- _SOURCE MATERIAL_
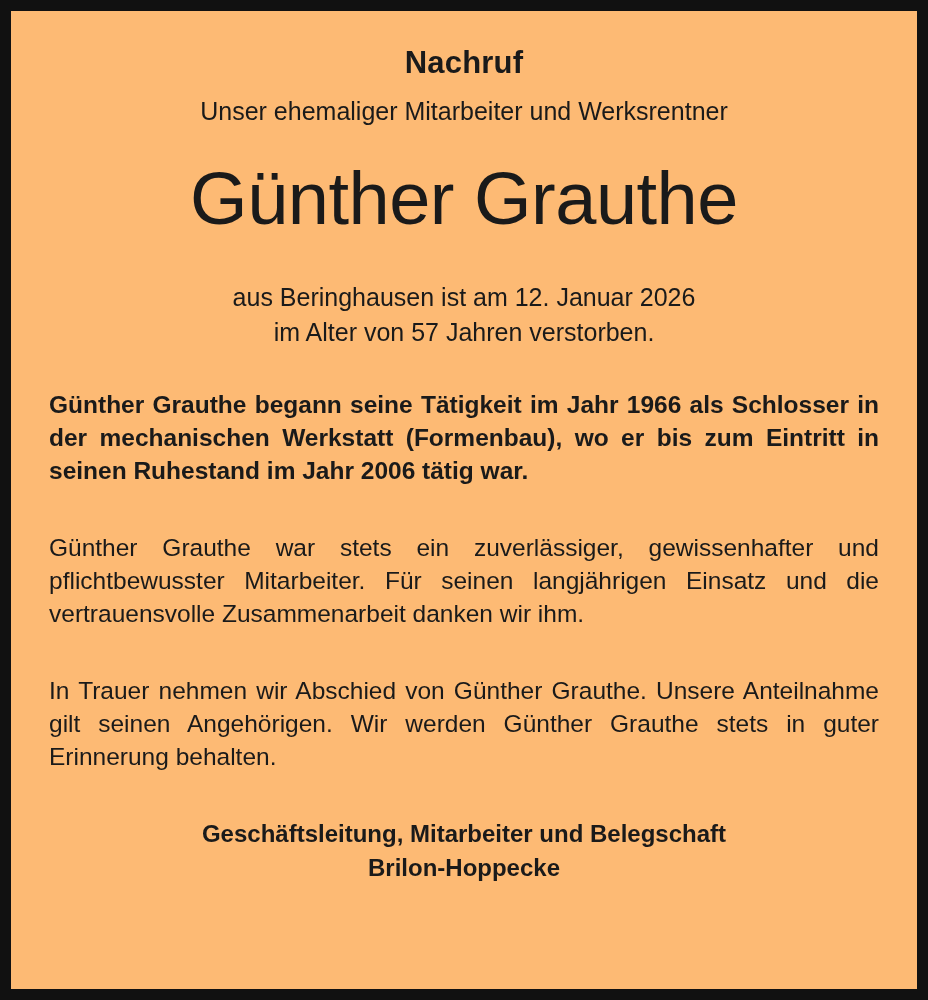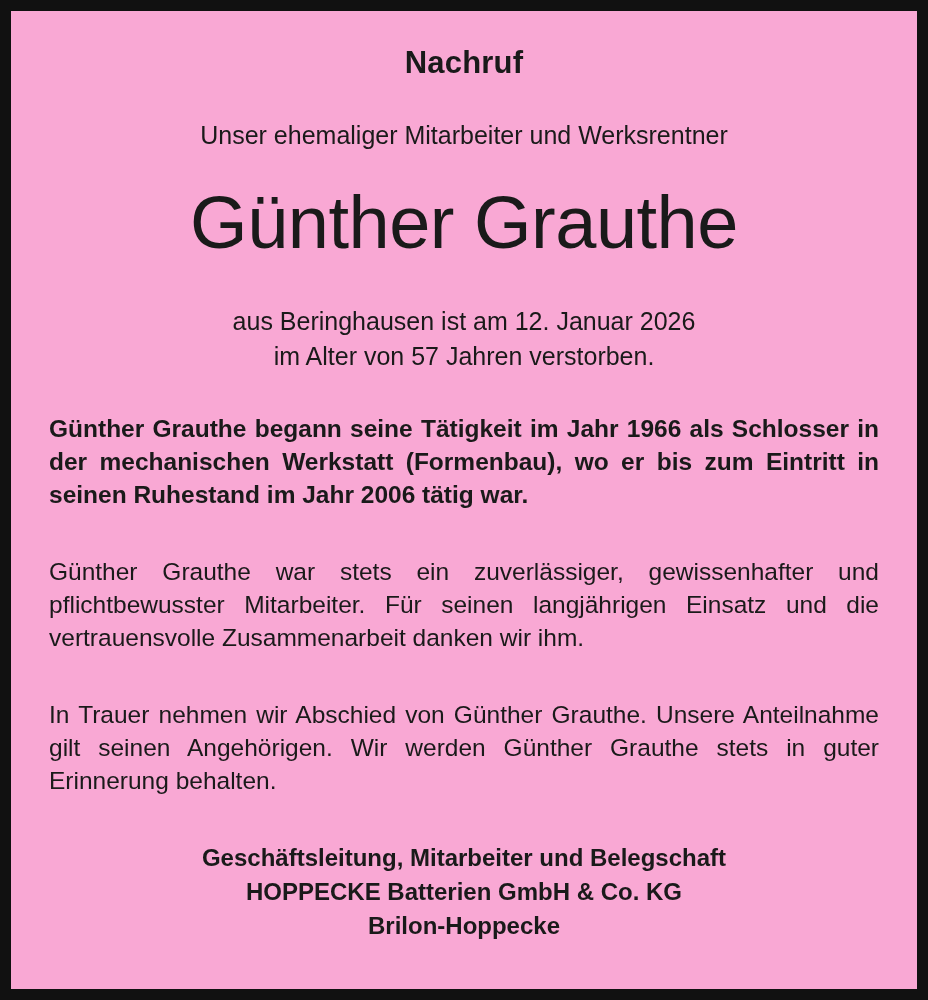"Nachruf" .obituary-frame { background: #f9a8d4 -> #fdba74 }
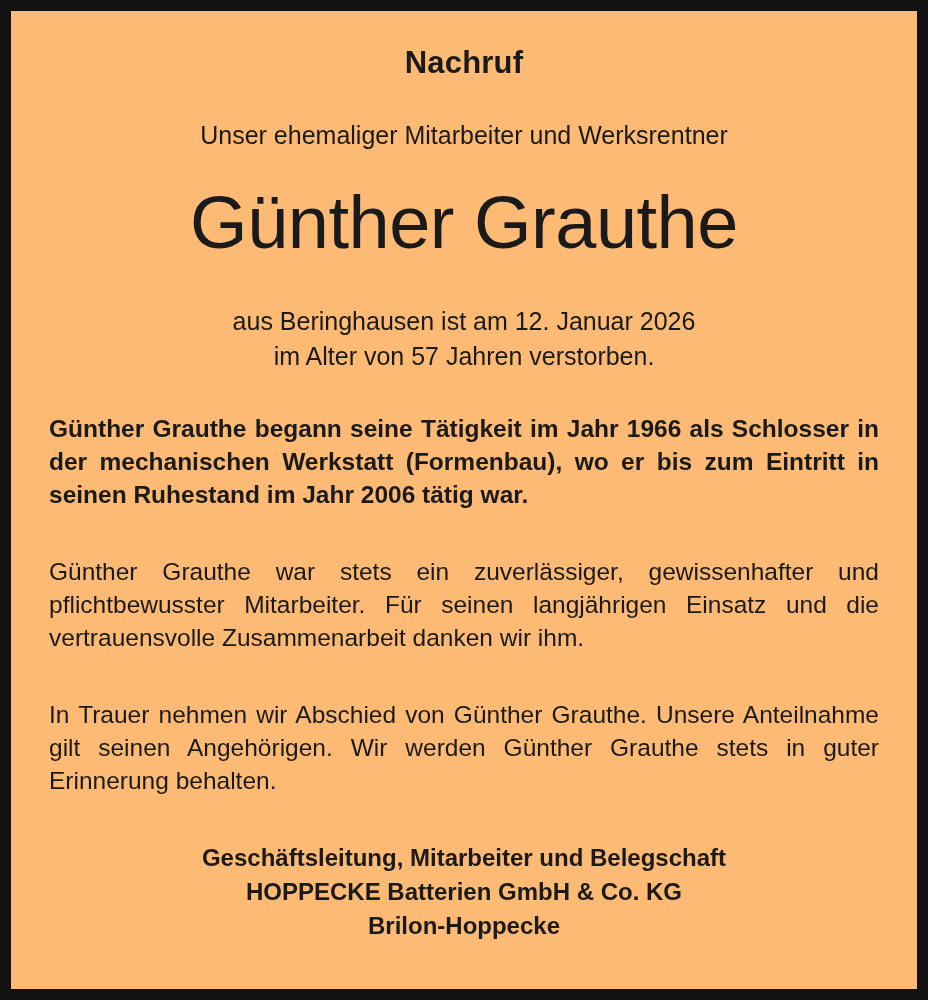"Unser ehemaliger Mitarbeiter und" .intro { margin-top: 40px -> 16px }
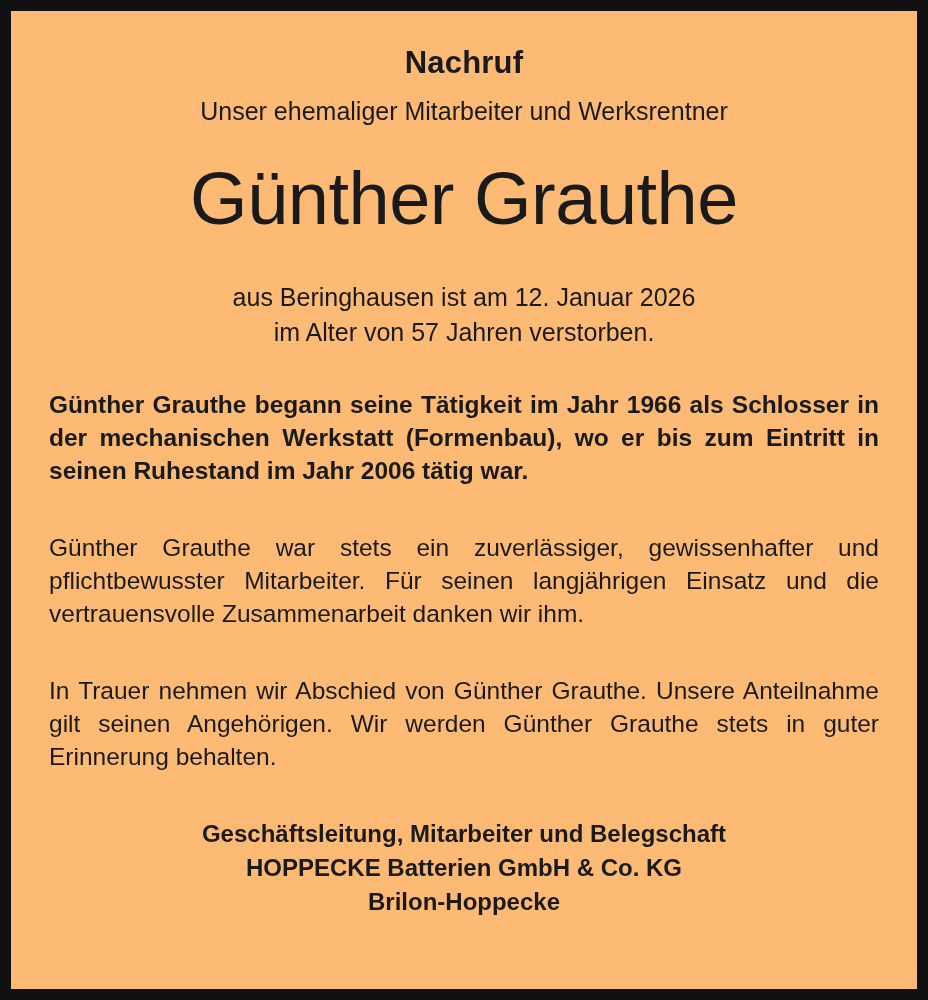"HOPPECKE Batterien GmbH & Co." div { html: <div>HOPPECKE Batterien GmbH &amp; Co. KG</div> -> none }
==
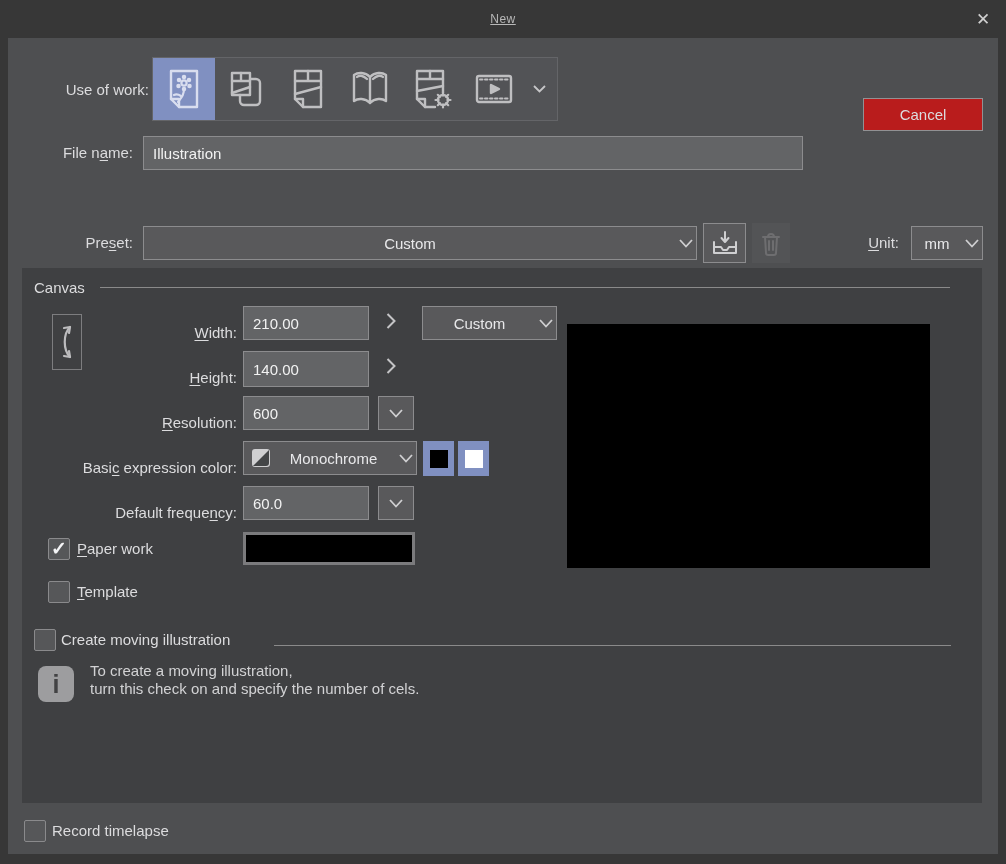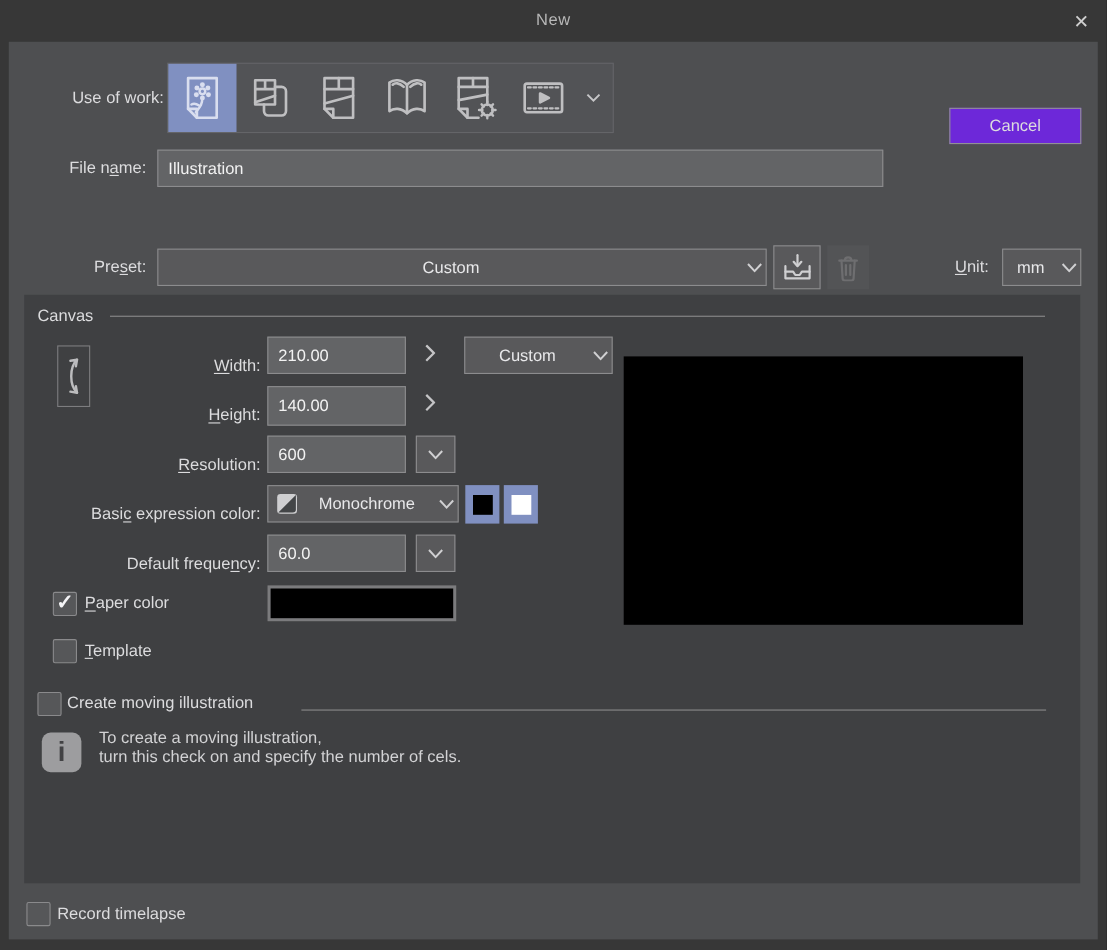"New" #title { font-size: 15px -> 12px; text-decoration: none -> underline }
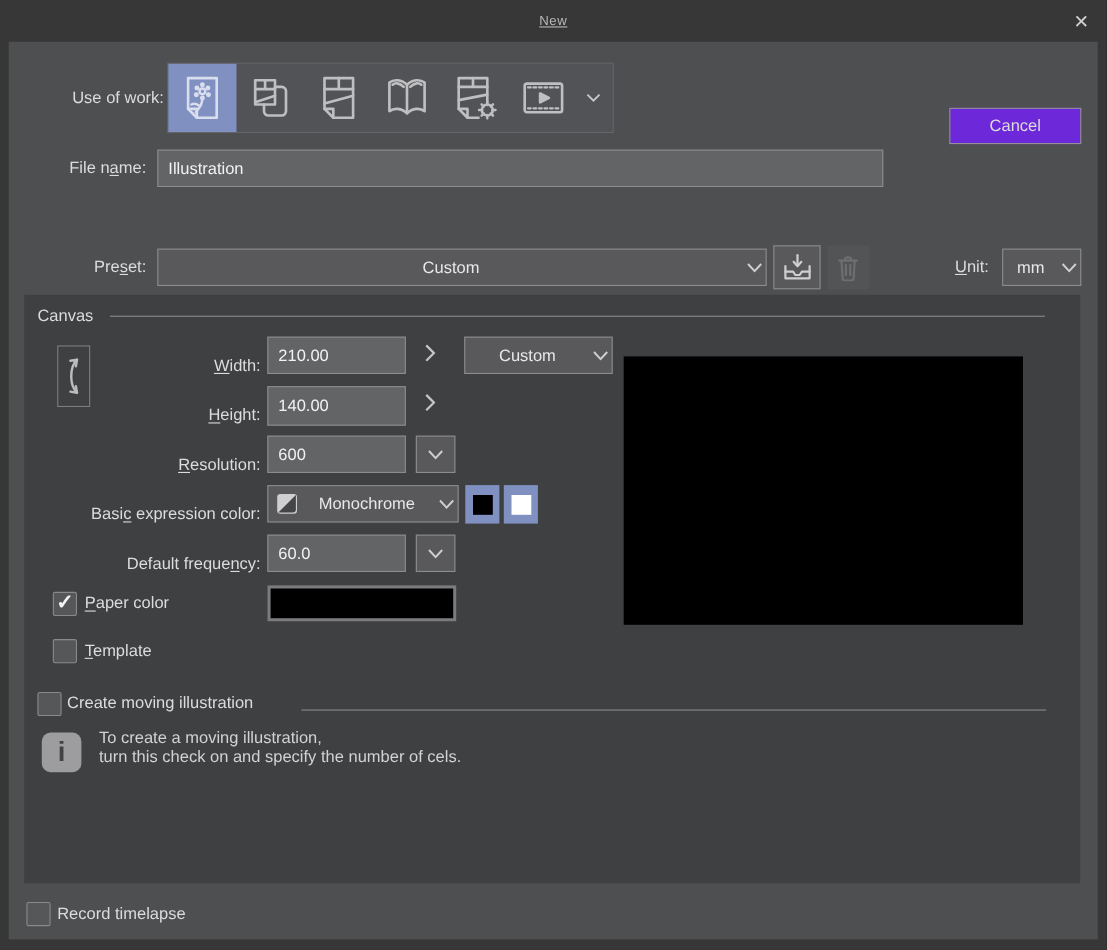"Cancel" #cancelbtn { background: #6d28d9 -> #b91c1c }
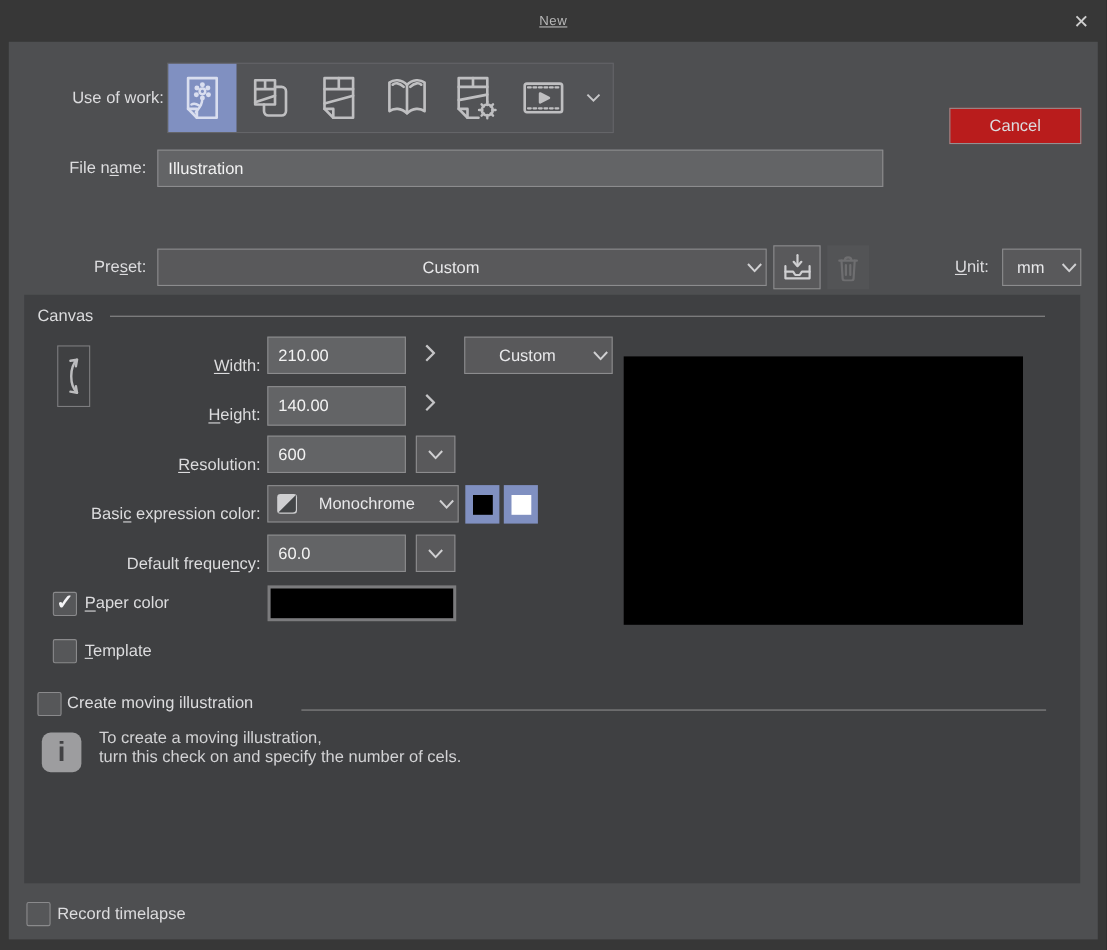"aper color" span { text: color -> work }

- _ABOUT THIS TASK_
With pictures omitted, repeat the entries above word for word from the line holding "font-size: 15px ->" down to the line holding "text: color ->", keeping both of those lines.

- _YOUR SOLUTION_
"New" #title { font-size: 15px -> 12px; text-decoration: none -> underline }
"Cancel" #cancelbtn { background: #6d28d9 -> #b91c1c }
"aper color" span { text: color -> work }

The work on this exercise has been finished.